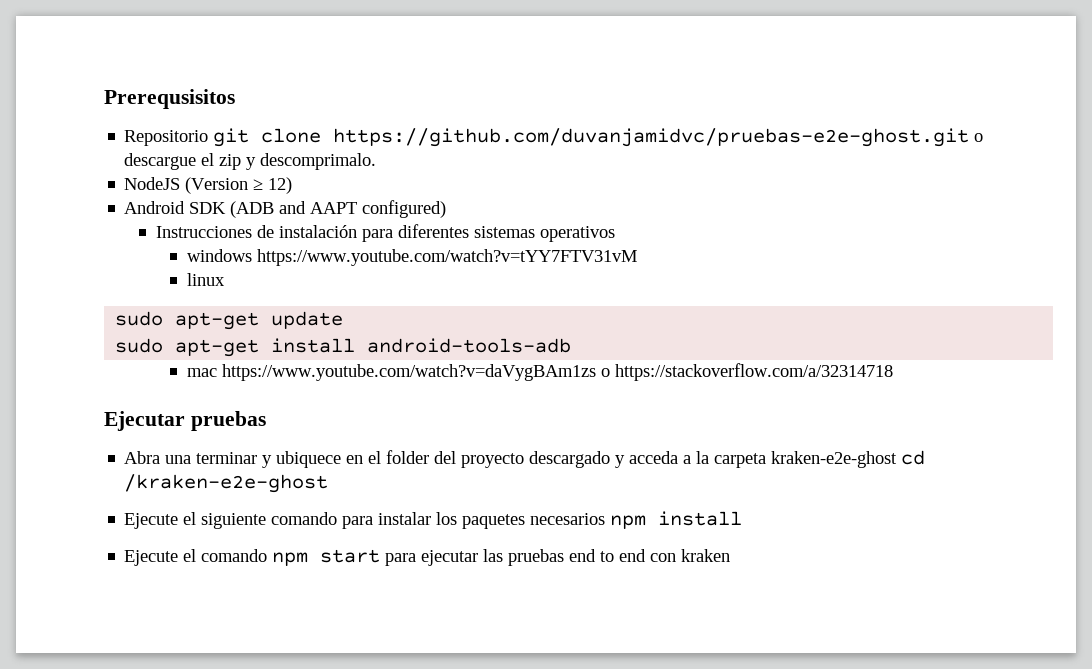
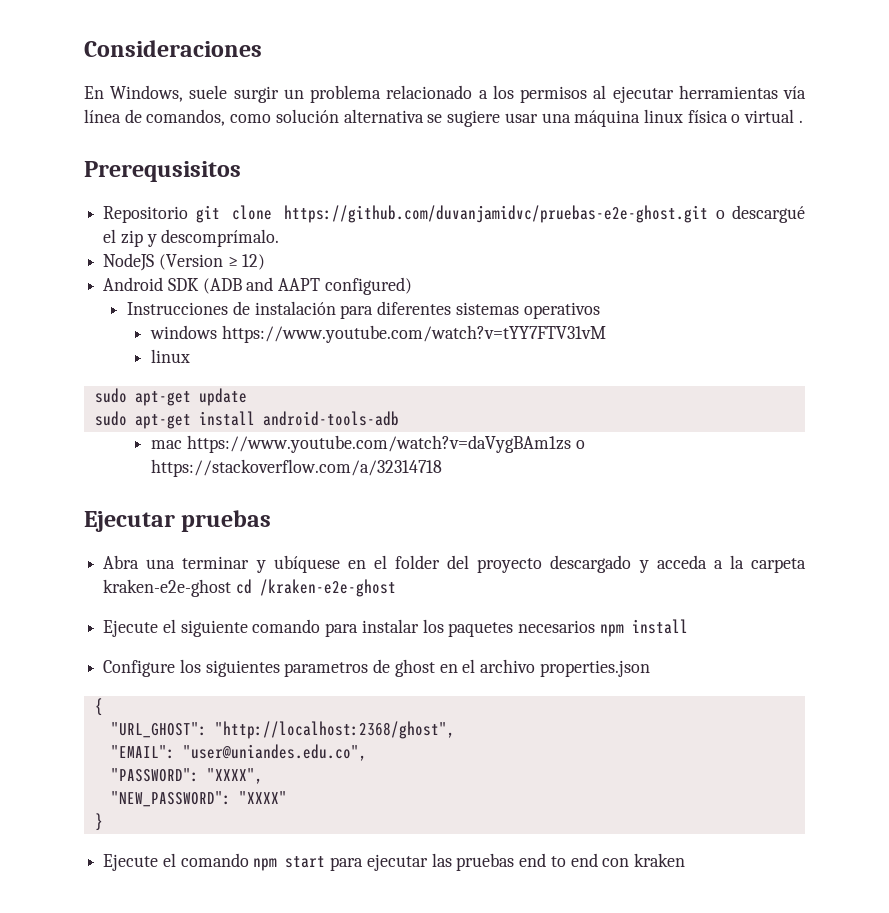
(104, 99) none -> [84,40,262,57] [84,85,807,103] [84,109,803,127] Consideraciones // En Windows, suele surgir un problema relacionado a los permisos al ejecutar herramientas vía línea de comandos, como solución alternativa se sugiere usar una máquina linux física o virtual . //
[124,153,197,170] descargue -> [732,205,805,223] descargué
[260,153,377,170] descomprimalo. -> [161,229,280,247] descomprímalo.
[276,451,342,468] ubiquece -> [273,555,340,573] ubíquese
(743, 518) none -> [103,659,650,677] [94,698,103,716] [110,721,455,739] [110,744,367,761] [110,768,263,784] [110,791,287,807] [94,813,103,831] // Configure los siguientes parametros de ghost en el archivo properties.json // { // "URL_GHOST": "http://localhost:2368/ghost", // "EMAIL": "user@uniandes.edu.co", // "PASSWORD": "XXXX", // "NEW_PASSWORD": "XXXX" // }

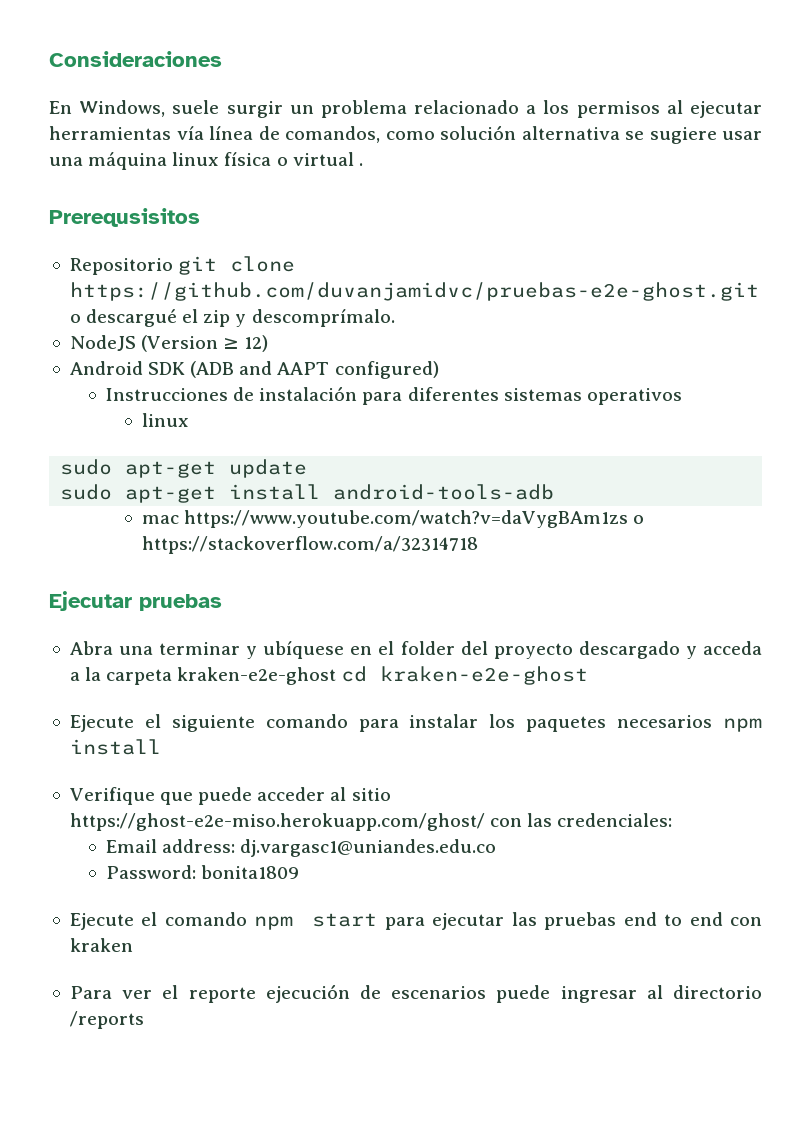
[150,325,606,343] // windows https://www.youtube.com/watch?v=tYY7FTV31vM -> (682, 396) none
[259,579,396,597] /kraken-e2e-ghost -> [380,666,589,685] kraken-e2e-ghost
[103,659,650,677] [94,698,103,716] [110,721,455,739] [110,744,367,761] [110,768,263,784] [110,791,287,807] [94,813,103,831] Configure los siguientes parametros de ghost en el archivo properties.json // { // "URL_GHOST": "http://localhost:2368/ghost", // "EMAIL": "user@uniandes.edu.co", // "PASSWORD": "XXXX", // "NEW_PASSWORD": "XXXX" // } -> [69,787,391,805] [69,813,673,831] [106,839,497,857] [106,865,300,879] Verifique que puede acceder al sitio https://ghost-e2e-miso.herokuapp.com/ghost/ con las credenciales: // Email address: dj.vargasc1@uniandes.edu.co // Password: bonita1809
(685, 860) none -> [69,984,763,1003] [69,1011,144,1029] // Para ver el reporte ejecución de escenarios puede ingresar al directorio /reports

#### Required work
What you write out is the stretch of entries from the line containing "[124,153,197,170] descargue ->" to the line containing "dj.vargasc1@uniandes.edu.co // Password: bonita1809", word for word, with both end lines and no pictures.

#### Task result
[124,153,197,170] descargue -> [732,205,805,223] descargué
[260,153,377,170] descomprimalo. -> [161,229,280,247] descomprímalo.
[276,451,342,468] ubiquece -> [273,555,340,573] ubíquese
(743, 518) none -> [103,659,650,677] [94,698,103,716] [110,721,455,739] [110,744,367,761] [110,768,263,784] [110,791,287,807] [94,813,103,831] // Configure los siguientes parametros de ghost en el archivo properties.json // { // "URL_GHOST": "http://localhost:2368/ghost", // "EMAIL": "user@uniandes.edu.co", // "PASSWORD": "XXXX", // "NEW_PASSWORD": "XXXX" // }

[150,325,606,343] // windows https://www.youtube.com/watch?v=tYY7FTV31vM -> (682, 396) none
[259,579,396,597] /kraken-e2e-ghost -> [380,666,589,685] kraken-e2e-ghost
[103,659,650,677] [94,698,103,716] [110,721,455,739] [110,744,367,761] [110,768,263,784] [110,791,287,807] [94,813,103,831] Configure los siguientes parametros de ghost en el archivo properties.json // { // "URL_GHOST": "http://localhost:2368/ghost", // "EMAIL": "user@uniandes.edu.co", // "PASSWORD": "XXXX", // "NEW_PASSWORD": "XXXX" // } -> [69,787,391,805] [69,813,673,831] [106,839,497,857] [106,865,300,879] Verifique que puede acceder al sitio https://ghost-e2e-miso.herokuapp.com/ghost/ con las credenciales: // Email address: dj.vargasc1@uniandes.edu.co // Password: bonita1809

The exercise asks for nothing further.